[Difference listings]
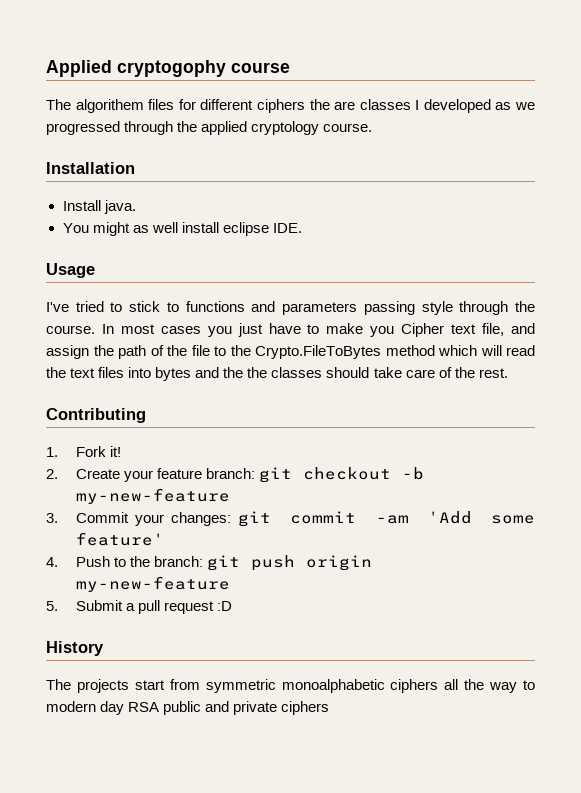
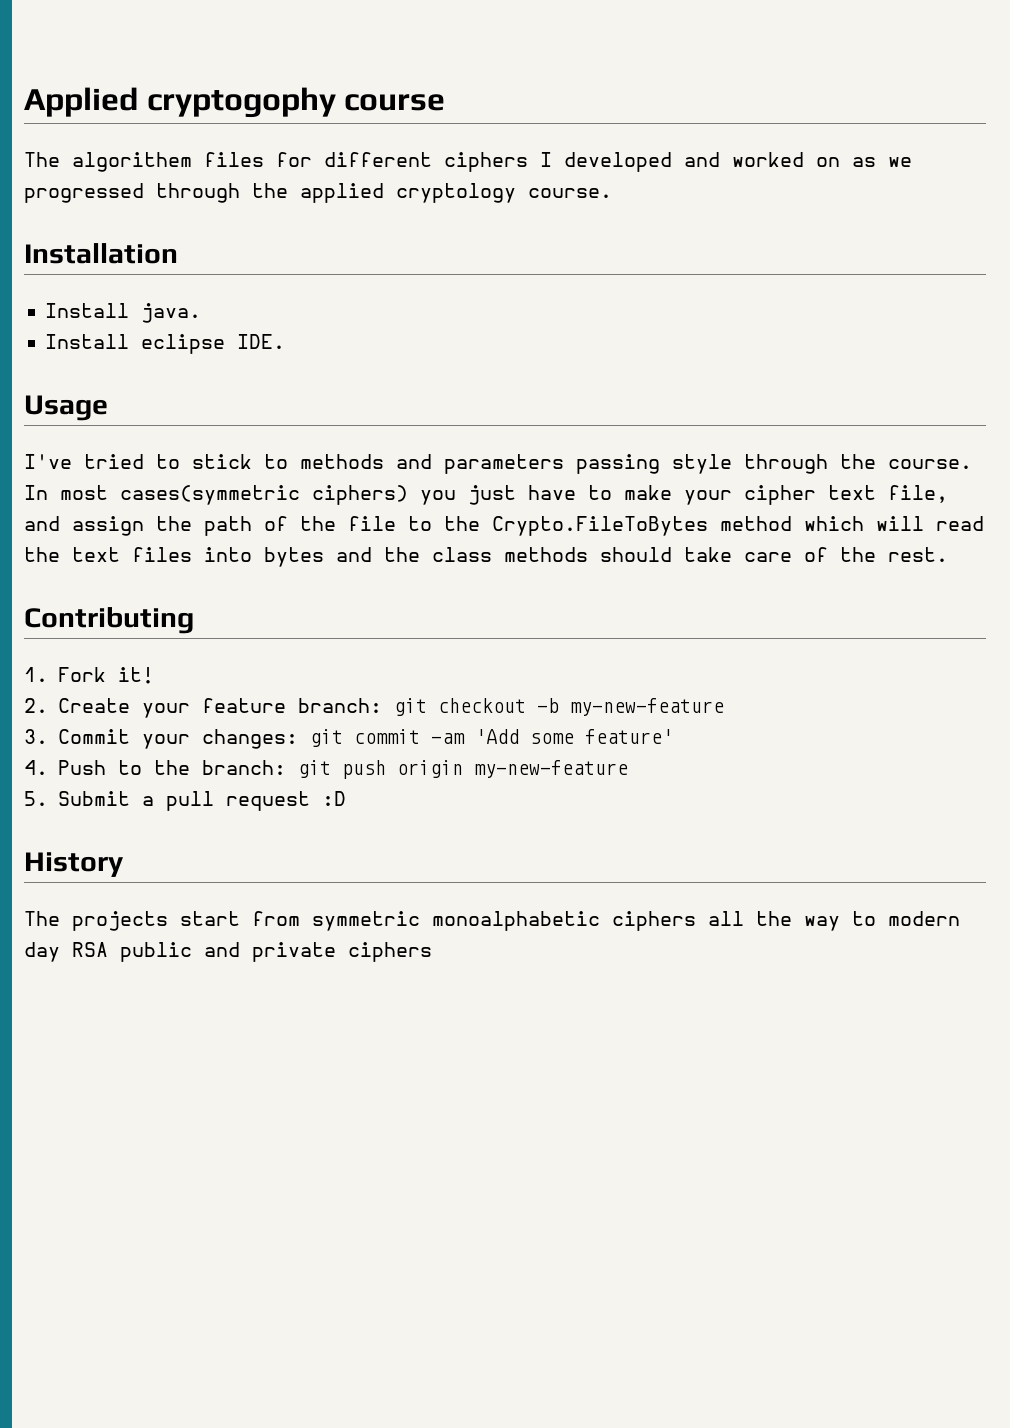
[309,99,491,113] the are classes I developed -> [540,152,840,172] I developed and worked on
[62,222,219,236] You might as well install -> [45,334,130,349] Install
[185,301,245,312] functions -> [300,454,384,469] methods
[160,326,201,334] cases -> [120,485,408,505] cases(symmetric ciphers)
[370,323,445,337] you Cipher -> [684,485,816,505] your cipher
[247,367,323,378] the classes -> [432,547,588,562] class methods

* What needs to be done: Print exactly the lines between the line with "[160,326,201,334] cases ->" and the final line of the records above, both included.

* Exercise output:
[160,326,201,334] cases -> [120,485,408,505] cases(symmetric ciphers)
[370,323,445,337] you Cipher -> [684,485,816,505] your cipher
[247,367,323,378] the classes -> [432,547,588,562] class methods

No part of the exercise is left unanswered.